_Your task:_ Shown below is a listing with pictures; reproduce exactly, and only, the lines between the ones containing "border-left: 6px solid" and "font-size: 21px ->", inclusive, leaving the pictures out.

_Materials provided:_
· · · ·

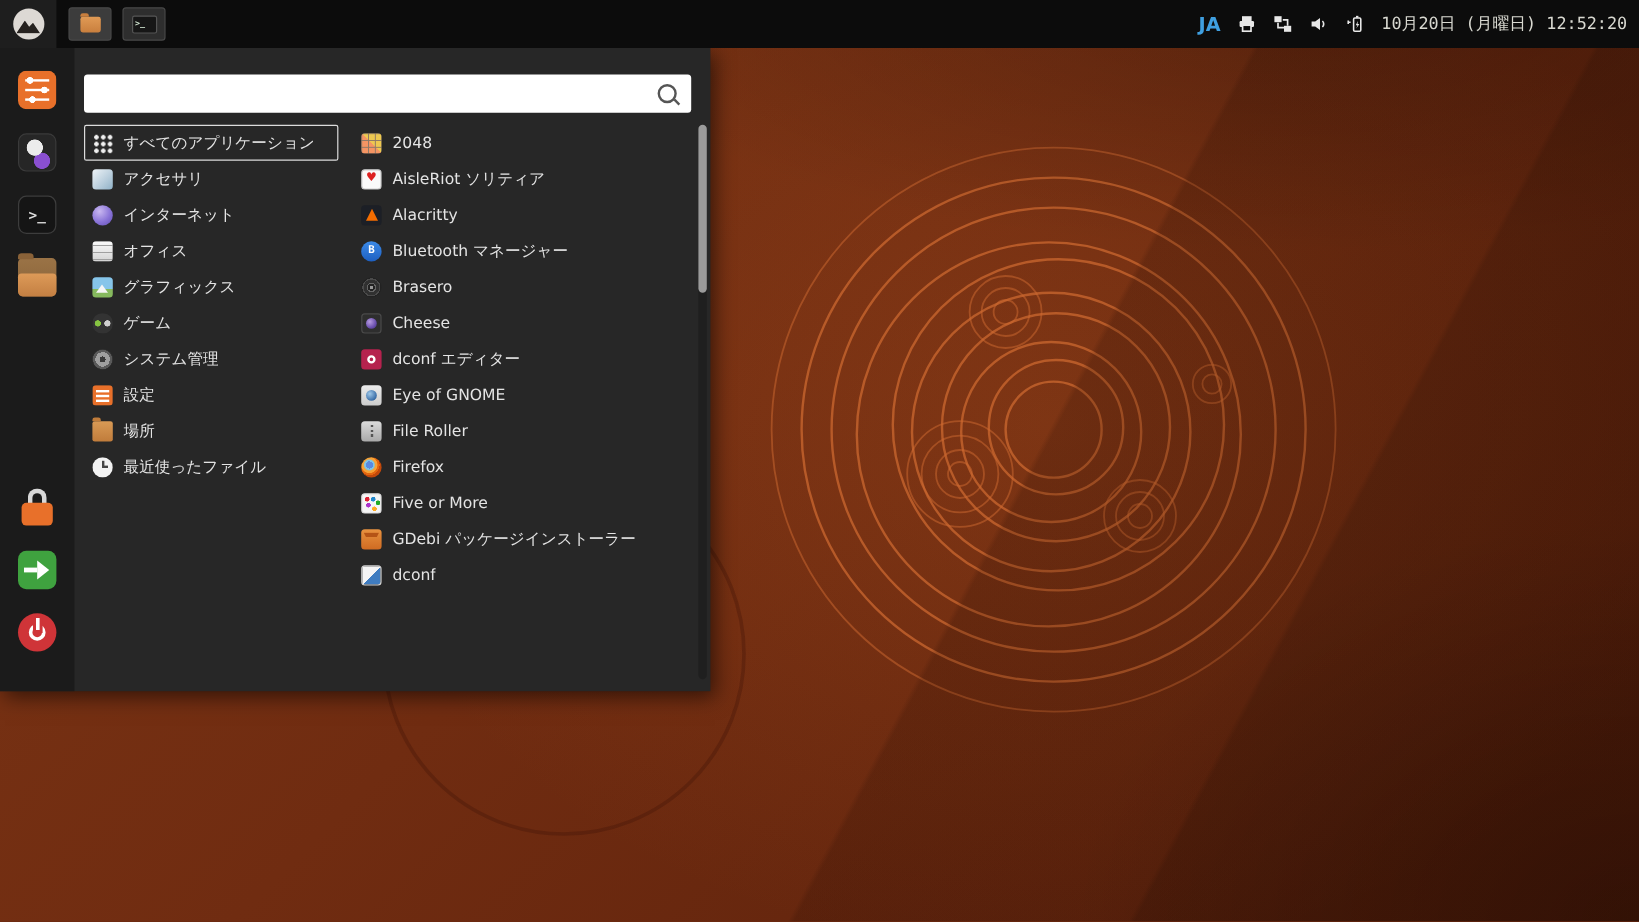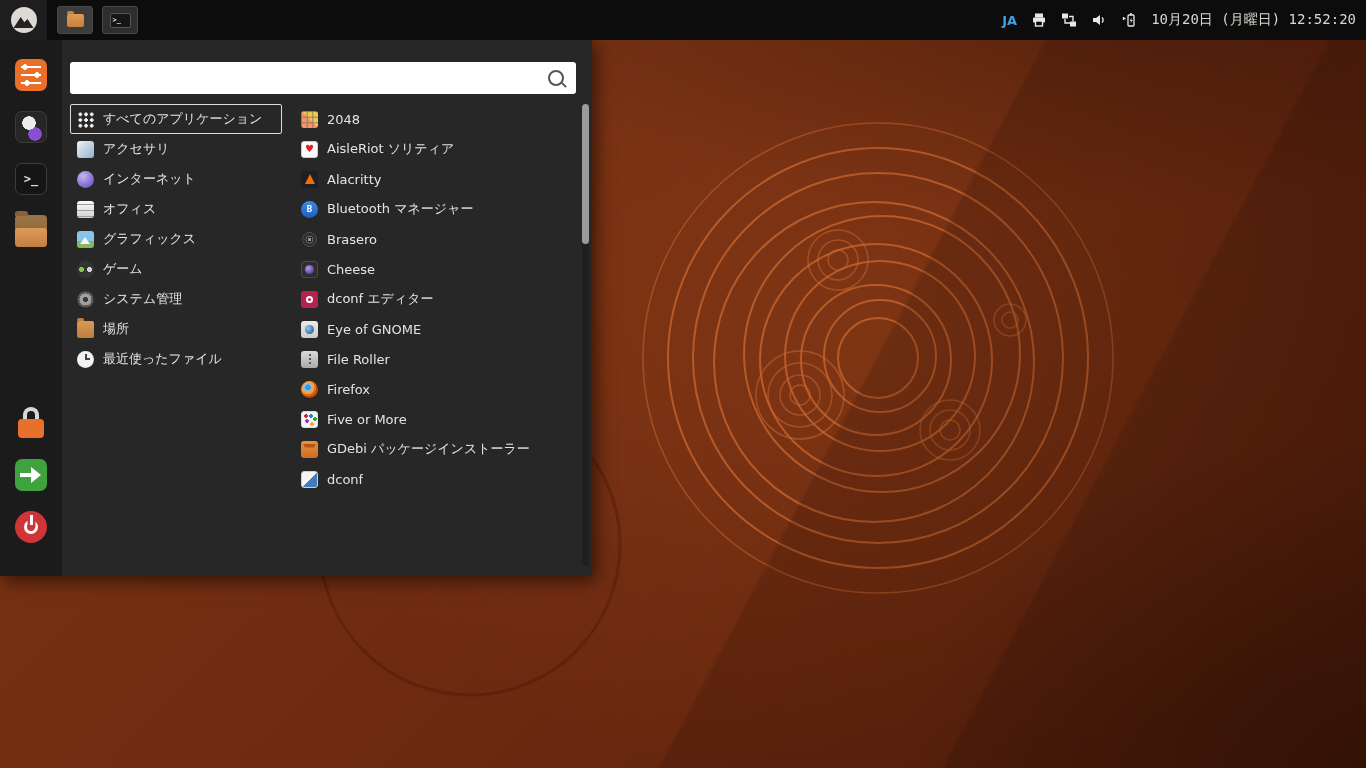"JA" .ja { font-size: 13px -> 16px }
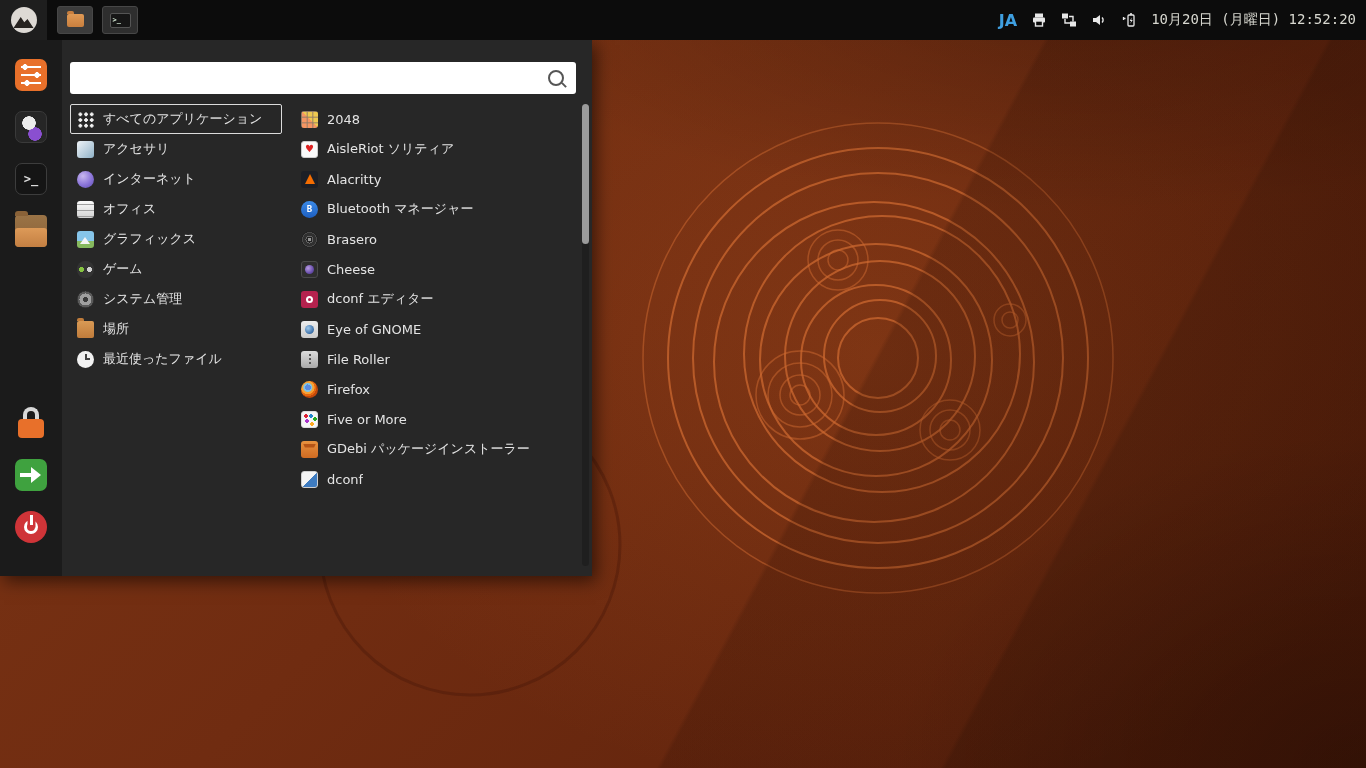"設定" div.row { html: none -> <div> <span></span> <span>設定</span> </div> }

· · · ·

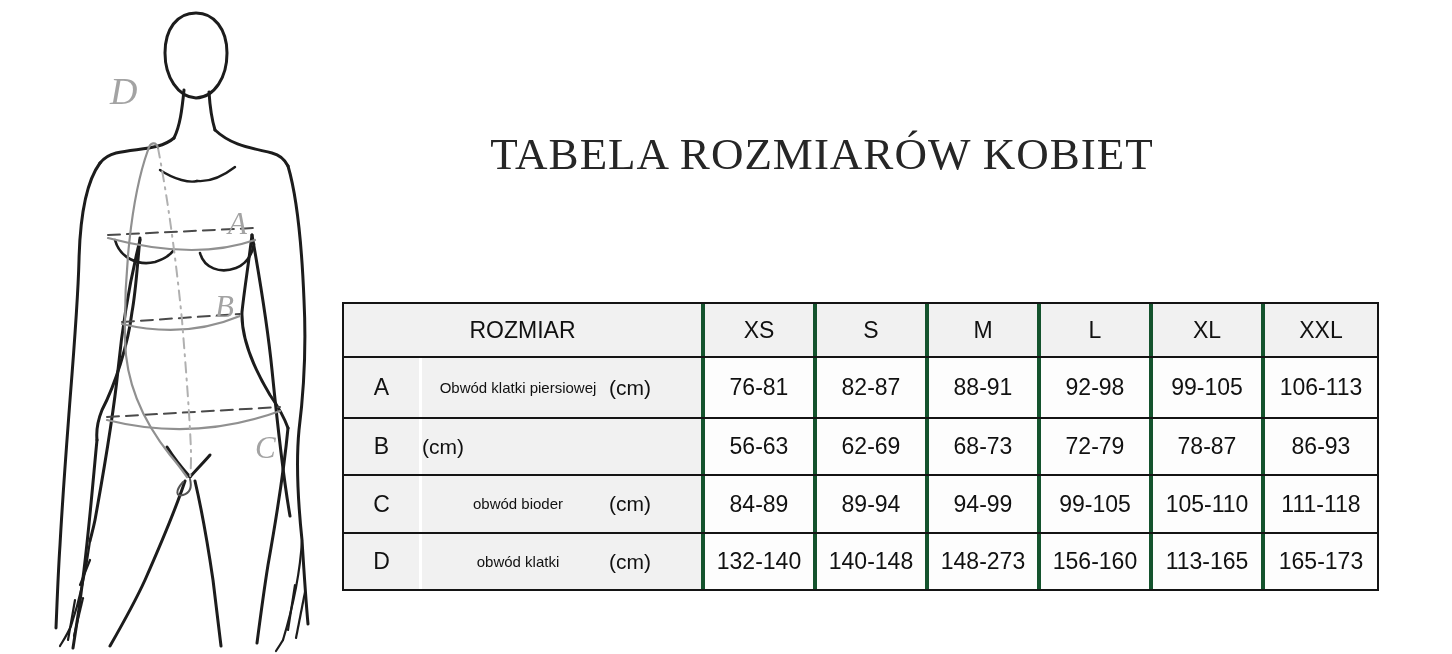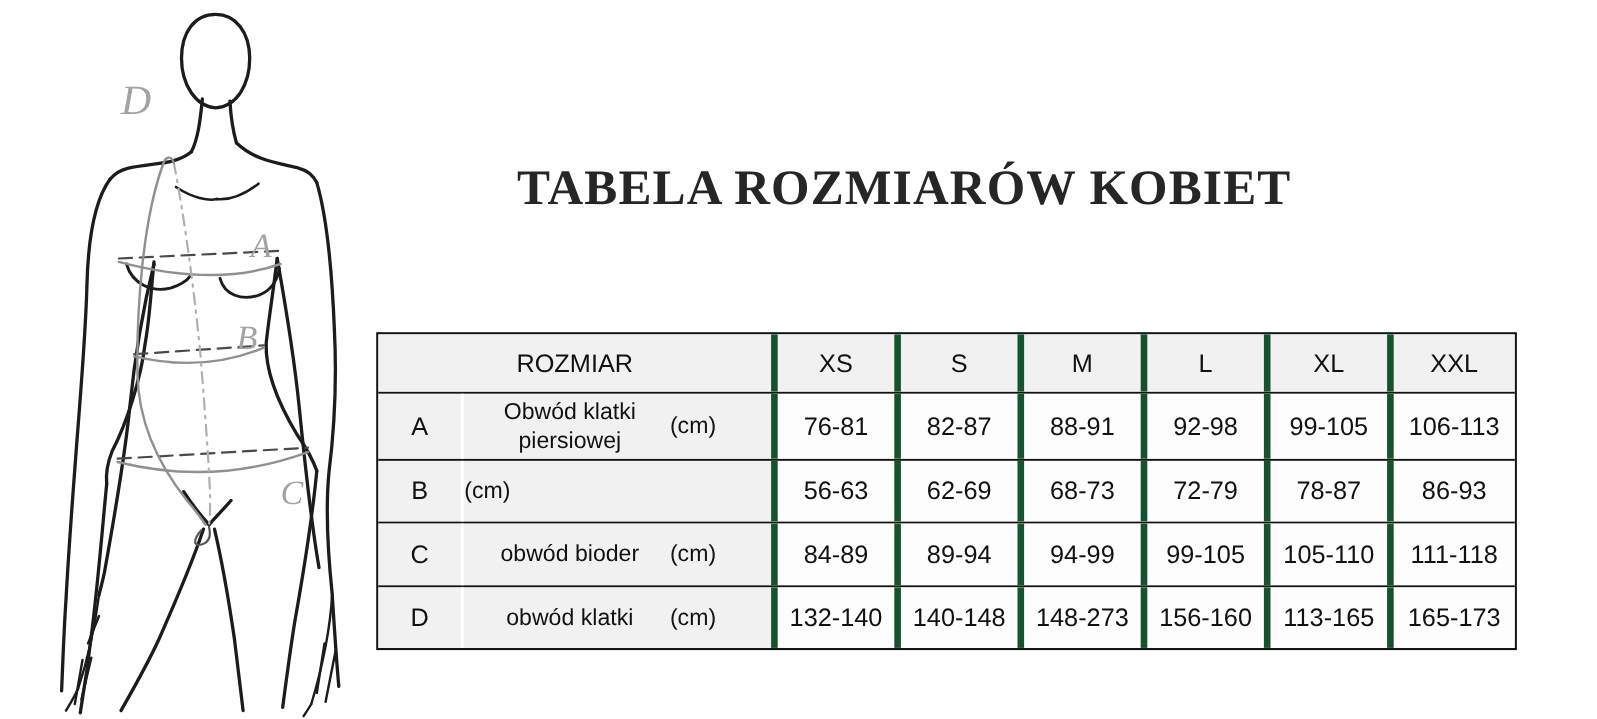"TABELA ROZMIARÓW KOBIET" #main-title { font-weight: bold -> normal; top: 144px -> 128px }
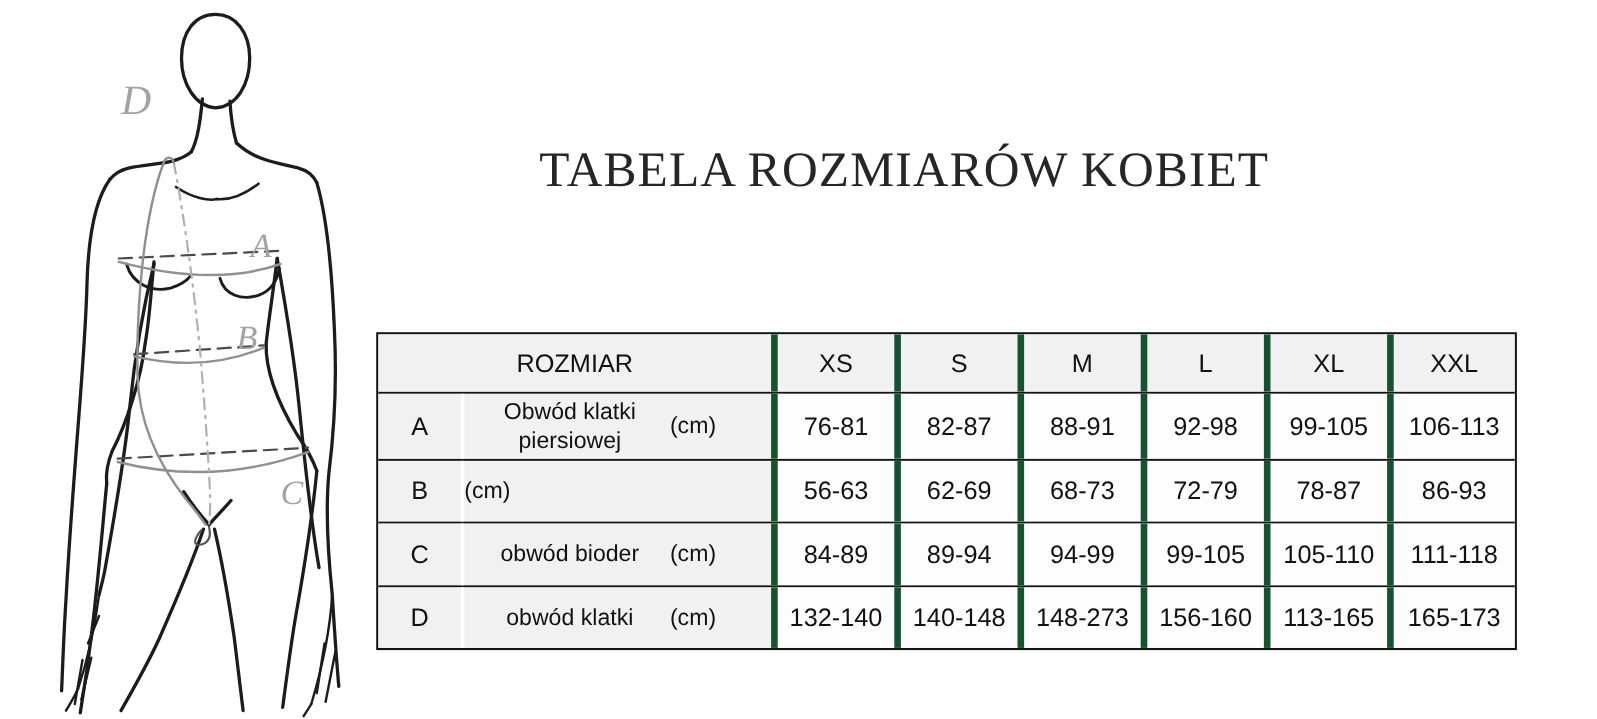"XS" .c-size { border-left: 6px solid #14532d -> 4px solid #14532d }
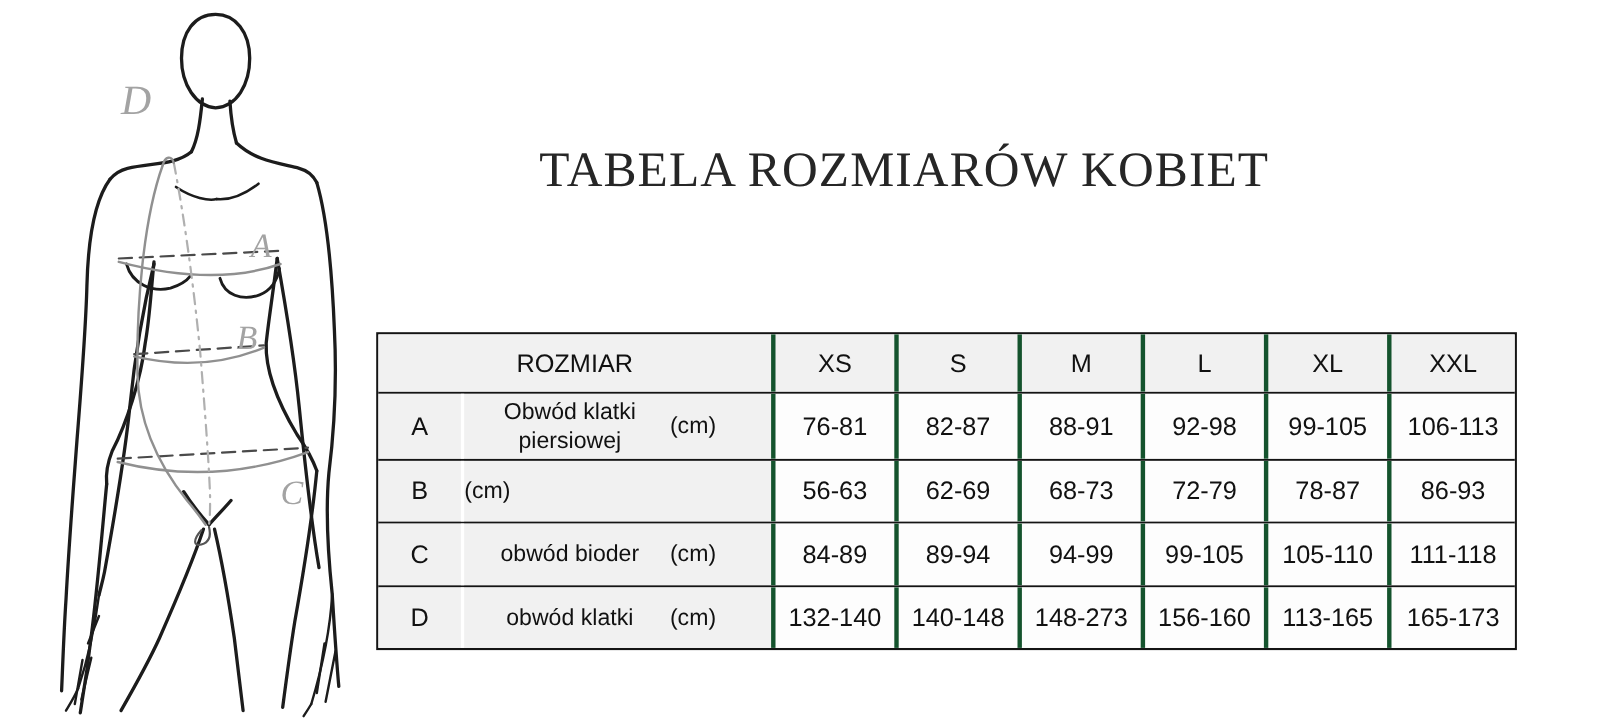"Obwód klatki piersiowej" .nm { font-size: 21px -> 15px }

· · · ·

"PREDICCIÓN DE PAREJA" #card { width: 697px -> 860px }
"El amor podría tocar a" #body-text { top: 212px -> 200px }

· · · ·

_Your solution:_
"XS" .c-size { border-left: 6px solid #14532d -> 4px solid #14532d }
"Obwód klatki piersiowej" .nm { font-size: 21px -> 15px }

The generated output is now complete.